=== Dataset records ===

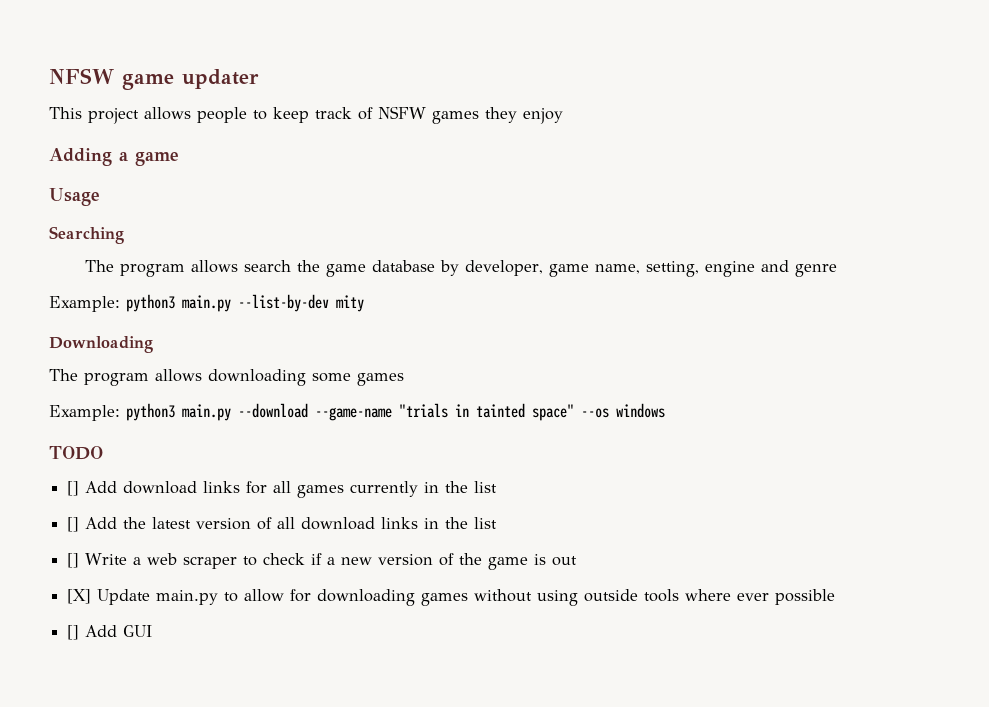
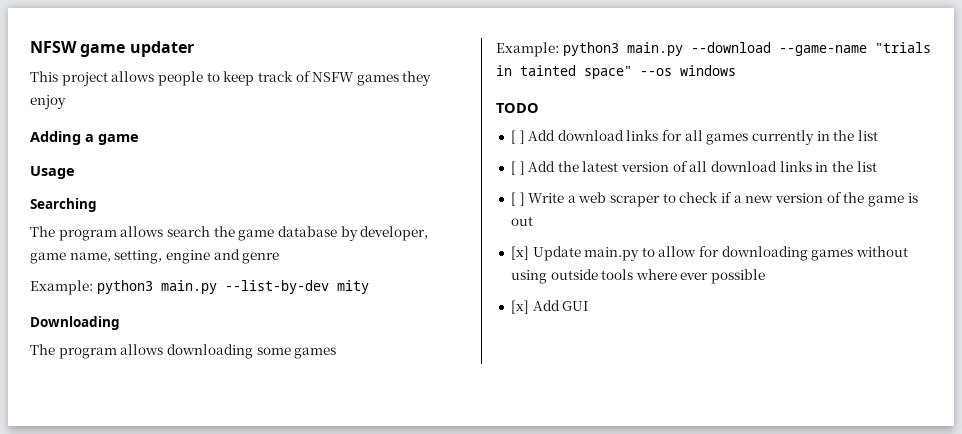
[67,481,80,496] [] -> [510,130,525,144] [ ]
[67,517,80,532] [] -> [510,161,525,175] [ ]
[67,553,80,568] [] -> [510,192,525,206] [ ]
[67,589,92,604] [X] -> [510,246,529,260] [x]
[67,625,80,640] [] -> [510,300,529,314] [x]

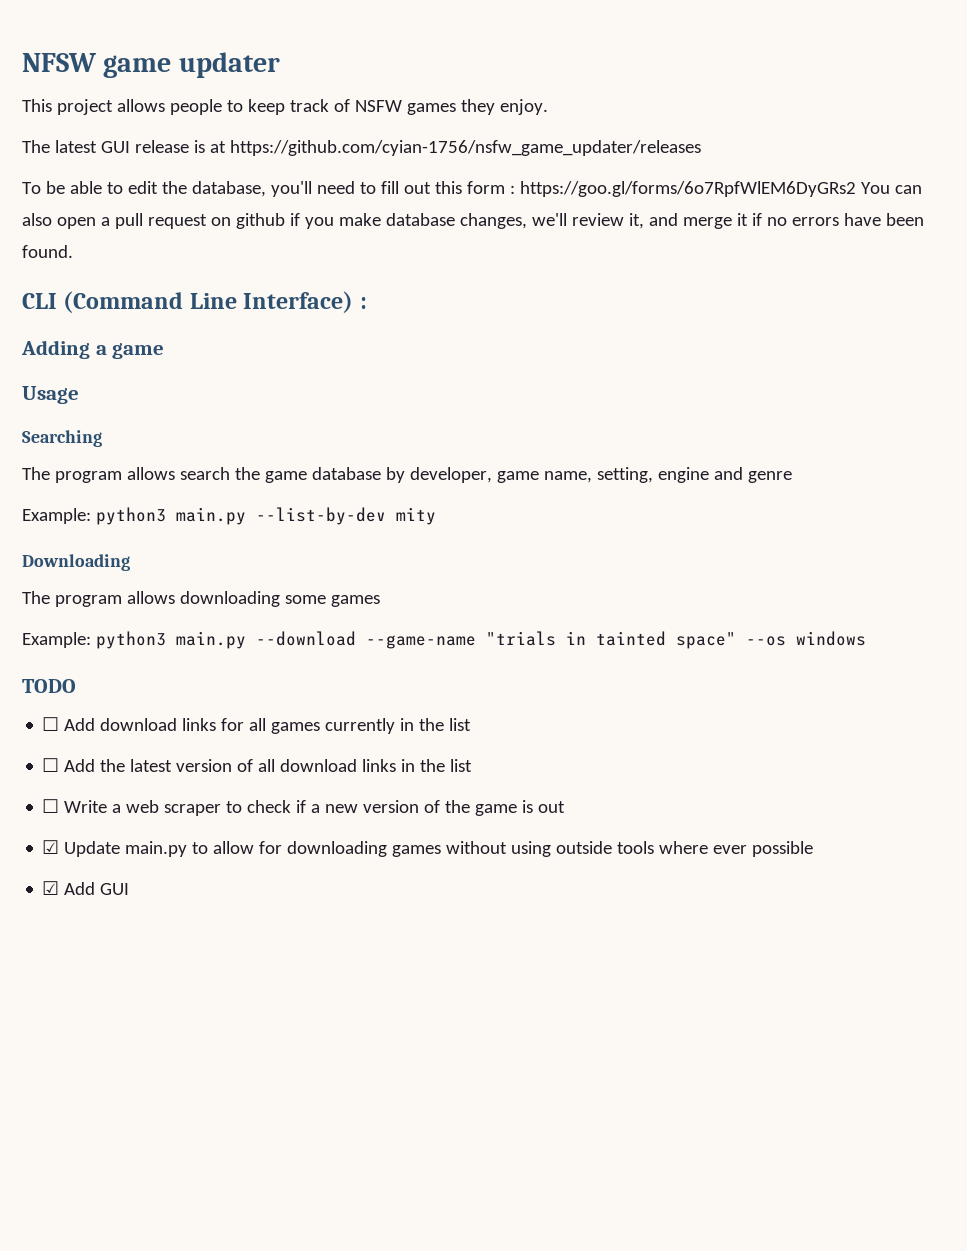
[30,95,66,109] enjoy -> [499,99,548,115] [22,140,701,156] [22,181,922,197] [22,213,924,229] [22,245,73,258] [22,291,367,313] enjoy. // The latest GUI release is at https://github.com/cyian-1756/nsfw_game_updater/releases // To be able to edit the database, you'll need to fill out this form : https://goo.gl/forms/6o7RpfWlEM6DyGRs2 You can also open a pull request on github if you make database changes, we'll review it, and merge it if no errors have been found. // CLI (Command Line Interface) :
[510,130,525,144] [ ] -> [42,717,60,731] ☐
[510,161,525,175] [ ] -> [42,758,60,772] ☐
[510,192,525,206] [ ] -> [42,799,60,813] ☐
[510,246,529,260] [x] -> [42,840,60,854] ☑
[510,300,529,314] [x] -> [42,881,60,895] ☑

===

Set down the data above verbatim, omitting every image.

> _Result of the task_
[67,481,80,496] [] -> [510,130,525,144] [ ]
[67,517,80,532] [] -> [510,161,525,175] [ ]
[67,553,80,568] [] -> [510,192,525,206] [ ]
[67,589,92,604] [X] -> [510,246,529,260] [x]
[67,625,80,640] [] -> [510,300,529,314] [x]

[30,95,66,109] enjoy -> [499,99,548,115] [22,140,701,156] [22,181,922,197] [22,213,924,229] [22,245,73,258] [22,291,367,313] enjoy. // The latest GUI release is at https://github.com/cyian-1756/nsfw_game_updater/releases // To be able to edit the database, you'll need to fill out this form : https://goo.gl/forms/6o7RpfWlEM6DyGRs2 You can also open a pull request on github if you make database changes, we'll review it, and merge it if no errors have been found. // CLI (Command Line Interface) :
[510,130,525,144] [ ] -> [42,717,60,731] ☐
[510,161,525,175] [ ] -> [42,758,60,772] ☐
[510,192,525,206] [ ] -> [42,799,60,813] ☐
[510,246,529,260] [x] -> [42,840,60,854] ☑
[510,300,529,314] [x] -> [42,881,60,895] ☑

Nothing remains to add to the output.